Fui ao Festival de Vilar de Mouros, tinha 11 anos, distribuí panfletos
da CDE, era o meu tio, médico de profissão, candidato a deputado, depois
de preso político, pela oposição democrática. Soube do Congresso de
Aveiro, os meus pais e o Zeca Afonso estiveram juntos para meu
aprazimento.
Naquele dia, irrompi pela sala dos professores e
proclamei o triunfo da democracia.
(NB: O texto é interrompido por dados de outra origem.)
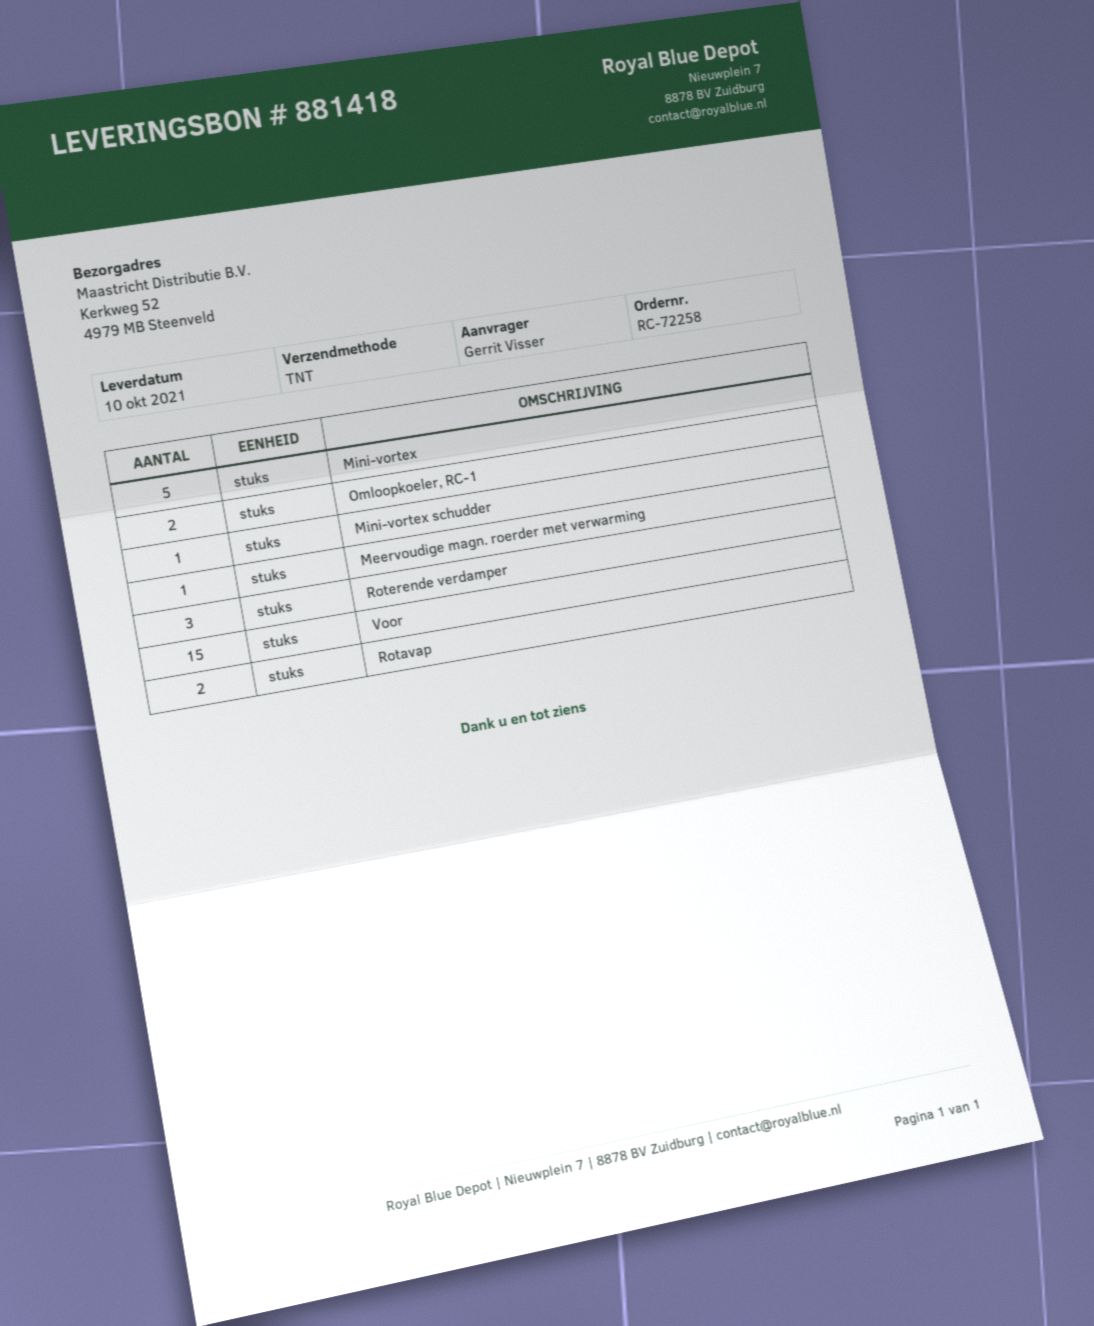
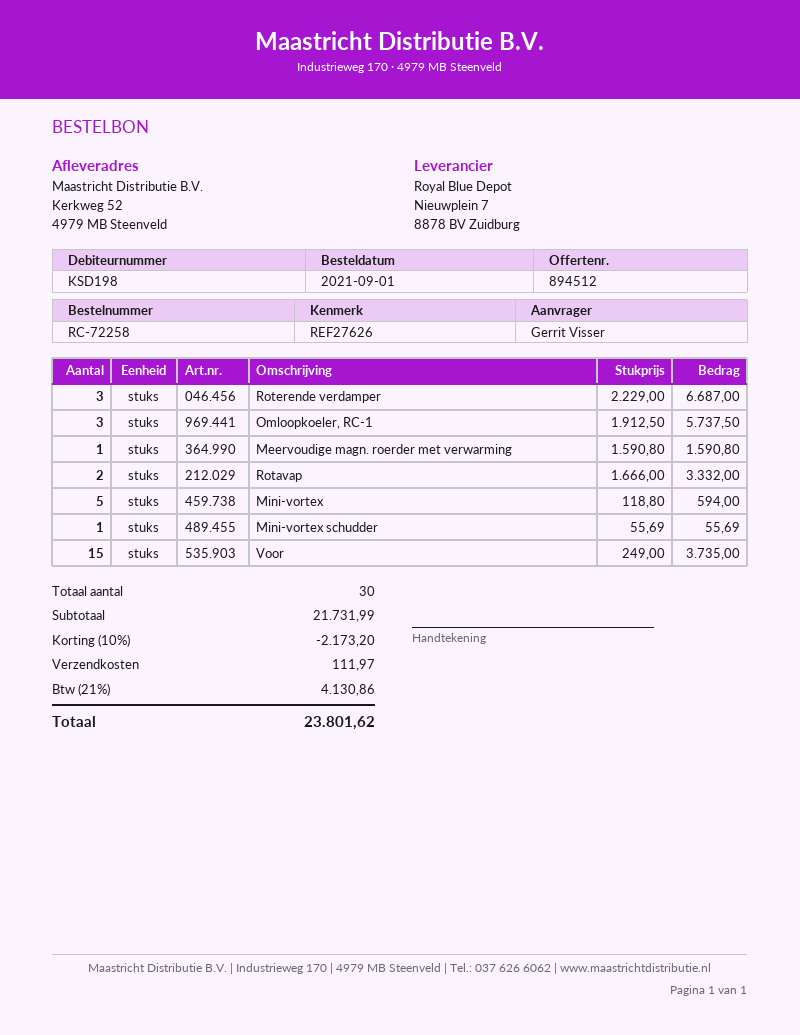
Omloopkoeler, RC-1: 2 -> 3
Estava tudo incrédulo. Um puto de 14
anos, desaforado e temerário, explicava as movimentações que ocorriam na
distante Lisboa.
Tagarelei persuasão, cantei o hino nacional e sibilei o Je T’aime Moi Non Plus, esse mesmo que estava proibido, mais aquela Jane Birkin a arfar com chamamento erótico. Também aclamei a excelência do Combate Sexual da Juventude, do igualmente proscrito Wilhelm Reich, guardado com afeta na minha biblioteca clandestina.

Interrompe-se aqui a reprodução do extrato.